─── Available data ───

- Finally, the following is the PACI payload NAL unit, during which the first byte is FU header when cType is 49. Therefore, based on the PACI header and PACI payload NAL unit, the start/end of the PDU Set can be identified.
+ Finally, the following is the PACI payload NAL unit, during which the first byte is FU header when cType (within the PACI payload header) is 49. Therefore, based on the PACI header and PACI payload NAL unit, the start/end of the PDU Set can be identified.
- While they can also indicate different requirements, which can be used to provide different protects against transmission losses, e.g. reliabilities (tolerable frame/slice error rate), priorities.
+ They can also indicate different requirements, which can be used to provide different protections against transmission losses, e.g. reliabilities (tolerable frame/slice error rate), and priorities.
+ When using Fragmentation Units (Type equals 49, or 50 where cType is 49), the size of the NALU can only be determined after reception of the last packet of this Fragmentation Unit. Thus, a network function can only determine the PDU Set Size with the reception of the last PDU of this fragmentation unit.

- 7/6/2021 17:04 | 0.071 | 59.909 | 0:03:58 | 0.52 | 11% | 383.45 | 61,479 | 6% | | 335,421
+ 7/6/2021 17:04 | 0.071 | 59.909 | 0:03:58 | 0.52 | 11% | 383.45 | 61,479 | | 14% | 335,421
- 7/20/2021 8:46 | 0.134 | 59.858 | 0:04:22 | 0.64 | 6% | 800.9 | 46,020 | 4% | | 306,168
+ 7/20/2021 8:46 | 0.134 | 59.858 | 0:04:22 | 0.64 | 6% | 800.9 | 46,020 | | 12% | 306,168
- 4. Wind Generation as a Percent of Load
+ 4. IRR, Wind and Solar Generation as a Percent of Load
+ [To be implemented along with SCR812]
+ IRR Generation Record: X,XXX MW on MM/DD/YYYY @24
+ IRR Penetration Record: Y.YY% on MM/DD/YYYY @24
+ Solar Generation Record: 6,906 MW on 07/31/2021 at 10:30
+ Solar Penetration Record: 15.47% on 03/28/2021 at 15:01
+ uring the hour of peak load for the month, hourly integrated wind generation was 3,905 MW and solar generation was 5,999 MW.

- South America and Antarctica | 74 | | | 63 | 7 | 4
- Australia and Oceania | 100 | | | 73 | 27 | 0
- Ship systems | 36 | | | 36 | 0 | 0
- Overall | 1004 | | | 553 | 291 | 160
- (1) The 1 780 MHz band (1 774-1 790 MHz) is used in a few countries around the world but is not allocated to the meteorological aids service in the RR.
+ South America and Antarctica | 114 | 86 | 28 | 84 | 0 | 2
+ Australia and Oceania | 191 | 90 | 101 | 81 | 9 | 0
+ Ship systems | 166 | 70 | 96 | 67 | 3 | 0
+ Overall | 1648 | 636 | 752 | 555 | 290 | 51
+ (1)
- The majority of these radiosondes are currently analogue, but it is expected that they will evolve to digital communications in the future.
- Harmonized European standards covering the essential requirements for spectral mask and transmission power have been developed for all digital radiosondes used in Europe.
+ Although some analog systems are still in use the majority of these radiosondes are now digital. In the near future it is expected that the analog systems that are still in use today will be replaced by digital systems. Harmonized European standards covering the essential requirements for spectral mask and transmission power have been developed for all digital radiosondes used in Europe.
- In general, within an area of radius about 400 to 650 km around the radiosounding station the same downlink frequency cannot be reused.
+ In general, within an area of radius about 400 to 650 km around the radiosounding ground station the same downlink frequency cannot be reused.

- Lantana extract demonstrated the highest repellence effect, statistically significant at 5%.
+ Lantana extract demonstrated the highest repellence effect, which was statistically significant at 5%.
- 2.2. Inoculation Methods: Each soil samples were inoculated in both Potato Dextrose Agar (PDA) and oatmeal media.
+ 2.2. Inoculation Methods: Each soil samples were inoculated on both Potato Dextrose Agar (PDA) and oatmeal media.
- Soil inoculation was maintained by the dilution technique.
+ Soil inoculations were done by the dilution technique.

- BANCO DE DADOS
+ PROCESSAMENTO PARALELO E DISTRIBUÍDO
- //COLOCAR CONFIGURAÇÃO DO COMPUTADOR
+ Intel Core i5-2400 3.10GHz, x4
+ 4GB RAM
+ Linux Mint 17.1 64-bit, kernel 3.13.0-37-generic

───

* _Problem to work on_
Go through the entries above and copy out every line that includes the word "Therefore".

* _Task solution_
- Finally, the following is the PACI payload NAL unit, during which the first byte is FU header when cType is 49. Therefore, based on the PACI header and PACI payload NAL unit, the start/end of the PDU Set can be identified.
+ Finally, the following is the PACI payload NAL unit, during which the first byte is FU header when cType (within the PACI payload header) is 49. Therefore, based on the PACI header and PACI payload NAL unit, the start/end of the PDU Set can be identified.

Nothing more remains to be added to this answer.